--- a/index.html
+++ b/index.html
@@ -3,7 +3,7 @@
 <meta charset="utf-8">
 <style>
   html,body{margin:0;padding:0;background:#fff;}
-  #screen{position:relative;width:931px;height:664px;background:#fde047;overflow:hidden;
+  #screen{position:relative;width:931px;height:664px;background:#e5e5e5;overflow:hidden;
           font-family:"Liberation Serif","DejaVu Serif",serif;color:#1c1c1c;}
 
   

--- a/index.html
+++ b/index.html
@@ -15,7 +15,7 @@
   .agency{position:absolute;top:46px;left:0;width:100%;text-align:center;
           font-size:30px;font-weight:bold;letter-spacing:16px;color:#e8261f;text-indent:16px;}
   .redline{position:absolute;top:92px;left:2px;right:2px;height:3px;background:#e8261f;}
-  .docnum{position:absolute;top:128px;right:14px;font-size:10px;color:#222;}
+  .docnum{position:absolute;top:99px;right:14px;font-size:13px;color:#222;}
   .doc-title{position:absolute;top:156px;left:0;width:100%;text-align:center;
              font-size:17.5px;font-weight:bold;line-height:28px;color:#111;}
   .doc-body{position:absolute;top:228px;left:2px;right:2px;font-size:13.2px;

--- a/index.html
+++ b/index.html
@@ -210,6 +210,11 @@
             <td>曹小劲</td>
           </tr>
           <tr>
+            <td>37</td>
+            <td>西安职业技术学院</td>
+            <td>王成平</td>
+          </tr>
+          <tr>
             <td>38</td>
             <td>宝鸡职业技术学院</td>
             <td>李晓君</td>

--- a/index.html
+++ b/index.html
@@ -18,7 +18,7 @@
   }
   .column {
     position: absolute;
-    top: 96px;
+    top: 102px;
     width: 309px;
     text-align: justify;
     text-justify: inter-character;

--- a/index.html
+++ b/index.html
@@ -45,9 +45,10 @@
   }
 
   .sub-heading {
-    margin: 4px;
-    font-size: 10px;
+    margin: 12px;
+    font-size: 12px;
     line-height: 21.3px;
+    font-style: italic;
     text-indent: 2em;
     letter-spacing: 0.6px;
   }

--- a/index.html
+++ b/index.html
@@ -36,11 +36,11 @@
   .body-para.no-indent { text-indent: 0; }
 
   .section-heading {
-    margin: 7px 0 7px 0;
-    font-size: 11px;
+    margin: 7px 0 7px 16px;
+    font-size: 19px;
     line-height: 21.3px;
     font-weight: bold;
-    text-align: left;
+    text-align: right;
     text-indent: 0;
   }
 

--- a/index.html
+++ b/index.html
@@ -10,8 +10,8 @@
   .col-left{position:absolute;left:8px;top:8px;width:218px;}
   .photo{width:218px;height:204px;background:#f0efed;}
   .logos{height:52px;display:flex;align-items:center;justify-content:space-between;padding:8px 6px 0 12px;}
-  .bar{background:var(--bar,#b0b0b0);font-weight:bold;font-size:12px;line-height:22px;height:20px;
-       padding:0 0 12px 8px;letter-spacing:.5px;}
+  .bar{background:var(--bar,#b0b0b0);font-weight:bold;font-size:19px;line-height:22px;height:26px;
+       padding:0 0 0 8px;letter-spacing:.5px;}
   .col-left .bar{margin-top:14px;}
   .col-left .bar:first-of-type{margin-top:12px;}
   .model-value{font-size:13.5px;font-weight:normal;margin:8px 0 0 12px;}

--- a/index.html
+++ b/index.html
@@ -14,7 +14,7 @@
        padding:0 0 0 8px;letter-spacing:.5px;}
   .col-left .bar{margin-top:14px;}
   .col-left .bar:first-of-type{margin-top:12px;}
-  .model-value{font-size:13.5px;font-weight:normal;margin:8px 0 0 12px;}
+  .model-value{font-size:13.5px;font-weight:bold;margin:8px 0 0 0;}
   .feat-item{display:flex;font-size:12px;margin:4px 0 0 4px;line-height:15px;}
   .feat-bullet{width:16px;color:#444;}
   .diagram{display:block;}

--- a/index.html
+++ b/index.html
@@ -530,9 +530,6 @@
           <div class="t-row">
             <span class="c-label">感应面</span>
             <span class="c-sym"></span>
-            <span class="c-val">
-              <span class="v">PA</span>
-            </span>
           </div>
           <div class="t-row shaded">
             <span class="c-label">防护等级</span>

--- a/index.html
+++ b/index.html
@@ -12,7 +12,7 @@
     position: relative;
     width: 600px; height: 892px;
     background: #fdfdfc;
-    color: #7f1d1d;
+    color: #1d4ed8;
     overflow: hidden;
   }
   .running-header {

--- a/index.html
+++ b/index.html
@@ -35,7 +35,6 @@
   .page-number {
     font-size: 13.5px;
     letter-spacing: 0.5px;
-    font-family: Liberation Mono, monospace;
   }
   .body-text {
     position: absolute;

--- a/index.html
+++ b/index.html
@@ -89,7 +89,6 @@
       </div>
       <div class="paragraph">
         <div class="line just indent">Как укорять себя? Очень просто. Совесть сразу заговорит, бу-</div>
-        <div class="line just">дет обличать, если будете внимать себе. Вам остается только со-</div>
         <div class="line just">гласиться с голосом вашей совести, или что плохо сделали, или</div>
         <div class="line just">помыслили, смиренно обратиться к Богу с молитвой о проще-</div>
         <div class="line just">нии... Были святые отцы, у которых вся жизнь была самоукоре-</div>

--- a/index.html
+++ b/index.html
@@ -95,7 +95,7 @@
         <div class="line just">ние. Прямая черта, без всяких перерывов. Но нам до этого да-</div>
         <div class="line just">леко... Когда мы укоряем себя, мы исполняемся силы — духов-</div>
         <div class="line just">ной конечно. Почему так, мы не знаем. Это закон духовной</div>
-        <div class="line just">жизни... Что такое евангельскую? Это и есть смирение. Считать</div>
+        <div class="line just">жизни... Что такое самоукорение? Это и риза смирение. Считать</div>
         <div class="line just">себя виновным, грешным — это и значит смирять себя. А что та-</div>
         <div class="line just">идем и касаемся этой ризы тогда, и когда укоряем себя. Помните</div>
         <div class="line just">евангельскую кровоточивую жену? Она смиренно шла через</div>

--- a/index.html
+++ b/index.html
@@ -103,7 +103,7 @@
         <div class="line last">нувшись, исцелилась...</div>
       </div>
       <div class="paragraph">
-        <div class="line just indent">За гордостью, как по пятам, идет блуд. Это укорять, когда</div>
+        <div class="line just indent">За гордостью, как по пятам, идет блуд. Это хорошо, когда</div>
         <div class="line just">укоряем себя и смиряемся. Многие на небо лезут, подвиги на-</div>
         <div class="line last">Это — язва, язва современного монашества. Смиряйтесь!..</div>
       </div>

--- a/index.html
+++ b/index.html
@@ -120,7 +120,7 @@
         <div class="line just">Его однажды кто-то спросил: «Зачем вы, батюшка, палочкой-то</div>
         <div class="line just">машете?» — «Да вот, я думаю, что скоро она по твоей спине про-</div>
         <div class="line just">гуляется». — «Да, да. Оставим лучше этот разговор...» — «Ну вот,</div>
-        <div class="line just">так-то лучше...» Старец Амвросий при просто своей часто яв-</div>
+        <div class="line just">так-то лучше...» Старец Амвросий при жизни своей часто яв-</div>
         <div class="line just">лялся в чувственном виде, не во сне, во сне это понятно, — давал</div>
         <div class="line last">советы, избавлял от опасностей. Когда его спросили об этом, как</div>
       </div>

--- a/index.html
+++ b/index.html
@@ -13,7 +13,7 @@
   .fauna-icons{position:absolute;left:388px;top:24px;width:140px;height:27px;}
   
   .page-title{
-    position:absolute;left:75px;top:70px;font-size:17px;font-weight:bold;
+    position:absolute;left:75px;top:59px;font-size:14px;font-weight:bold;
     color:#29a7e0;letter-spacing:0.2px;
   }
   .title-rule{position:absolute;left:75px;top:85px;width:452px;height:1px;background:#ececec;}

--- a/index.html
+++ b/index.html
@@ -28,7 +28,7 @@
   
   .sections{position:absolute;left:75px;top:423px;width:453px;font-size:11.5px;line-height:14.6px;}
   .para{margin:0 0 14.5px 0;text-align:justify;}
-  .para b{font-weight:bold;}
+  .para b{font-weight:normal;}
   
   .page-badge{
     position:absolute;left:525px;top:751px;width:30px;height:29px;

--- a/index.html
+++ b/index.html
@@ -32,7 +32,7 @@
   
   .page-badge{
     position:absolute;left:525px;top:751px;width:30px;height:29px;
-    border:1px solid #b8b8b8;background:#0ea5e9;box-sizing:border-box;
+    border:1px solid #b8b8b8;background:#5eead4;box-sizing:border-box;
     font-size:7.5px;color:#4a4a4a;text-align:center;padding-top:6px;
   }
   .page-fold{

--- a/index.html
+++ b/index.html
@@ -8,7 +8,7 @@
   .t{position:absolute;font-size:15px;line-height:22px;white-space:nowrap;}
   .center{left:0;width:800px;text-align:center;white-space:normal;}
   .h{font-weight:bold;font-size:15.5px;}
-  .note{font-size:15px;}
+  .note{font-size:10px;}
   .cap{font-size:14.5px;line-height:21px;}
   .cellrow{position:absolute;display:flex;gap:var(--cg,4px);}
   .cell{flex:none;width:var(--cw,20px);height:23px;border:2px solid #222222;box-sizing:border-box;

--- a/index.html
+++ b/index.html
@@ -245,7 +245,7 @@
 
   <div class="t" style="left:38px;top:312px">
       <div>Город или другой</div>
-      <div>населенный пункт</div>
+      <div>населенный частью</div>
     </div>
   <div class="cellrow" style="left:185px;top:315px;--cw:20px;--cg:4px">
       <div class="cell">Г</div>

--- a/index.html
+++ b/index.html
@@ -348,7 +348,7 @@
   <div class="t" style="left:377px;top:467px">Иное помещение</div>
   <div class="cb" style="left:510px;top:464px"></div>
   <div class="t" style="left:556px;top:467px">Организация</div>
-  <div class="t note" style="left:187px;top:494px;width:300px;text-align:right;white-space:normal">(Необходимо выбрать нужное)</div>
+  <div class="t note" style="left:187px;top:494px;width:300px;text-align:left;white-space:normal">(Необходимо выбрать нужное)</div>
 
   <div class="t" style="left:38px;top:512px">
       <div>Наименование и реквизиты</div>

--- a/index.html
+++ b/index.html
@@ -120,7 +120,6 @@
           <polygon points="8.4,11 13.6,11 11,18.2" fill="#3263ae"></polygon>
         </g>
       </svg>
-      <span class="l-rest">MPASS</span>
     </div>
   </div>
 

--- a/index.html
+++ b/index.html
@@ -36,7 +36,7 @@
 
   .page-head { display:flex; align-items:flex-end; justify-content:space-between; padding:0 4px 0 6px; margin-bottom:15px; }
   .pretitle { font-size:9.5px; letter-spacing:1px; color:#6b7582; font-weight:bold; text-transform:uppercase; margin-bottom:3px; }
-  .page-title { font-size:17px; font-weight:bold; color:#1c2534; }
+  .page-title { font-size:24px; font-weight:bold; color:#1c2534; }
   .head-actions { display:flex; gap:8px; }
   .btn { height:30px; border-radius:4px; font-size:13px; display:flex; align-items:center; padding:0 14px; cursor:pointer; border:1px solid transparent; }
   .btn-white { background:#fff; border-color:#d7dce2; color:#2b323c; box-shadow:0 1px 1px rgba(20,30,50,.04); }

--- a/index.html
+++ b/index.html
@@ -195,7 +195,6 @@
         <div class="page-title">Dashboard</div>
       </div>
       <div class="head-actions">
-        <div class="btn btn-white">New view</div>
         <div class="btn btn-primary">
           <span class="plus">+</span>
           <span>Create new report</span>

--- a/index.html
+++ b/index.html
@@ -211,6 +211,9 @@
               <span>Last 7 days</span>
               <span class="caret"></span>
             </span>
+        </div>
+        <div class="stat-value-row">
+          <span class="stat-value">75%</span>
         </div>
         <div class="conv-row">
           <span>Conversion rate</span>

- **What the exercise asks**: Please show each line in the records above that contains "нужное".

- **Output of the exercise**:
-  <div class="t note" style="left:187px;top:494px;width:300px;text-align:right;white-space:normal">(Необходимо выбрать нужное)</div>
+  <div class="t note" style="left:187px;top:494px;width:300px;text-align:left;white-space:normal">(Необходимо выбрать нужное)</div>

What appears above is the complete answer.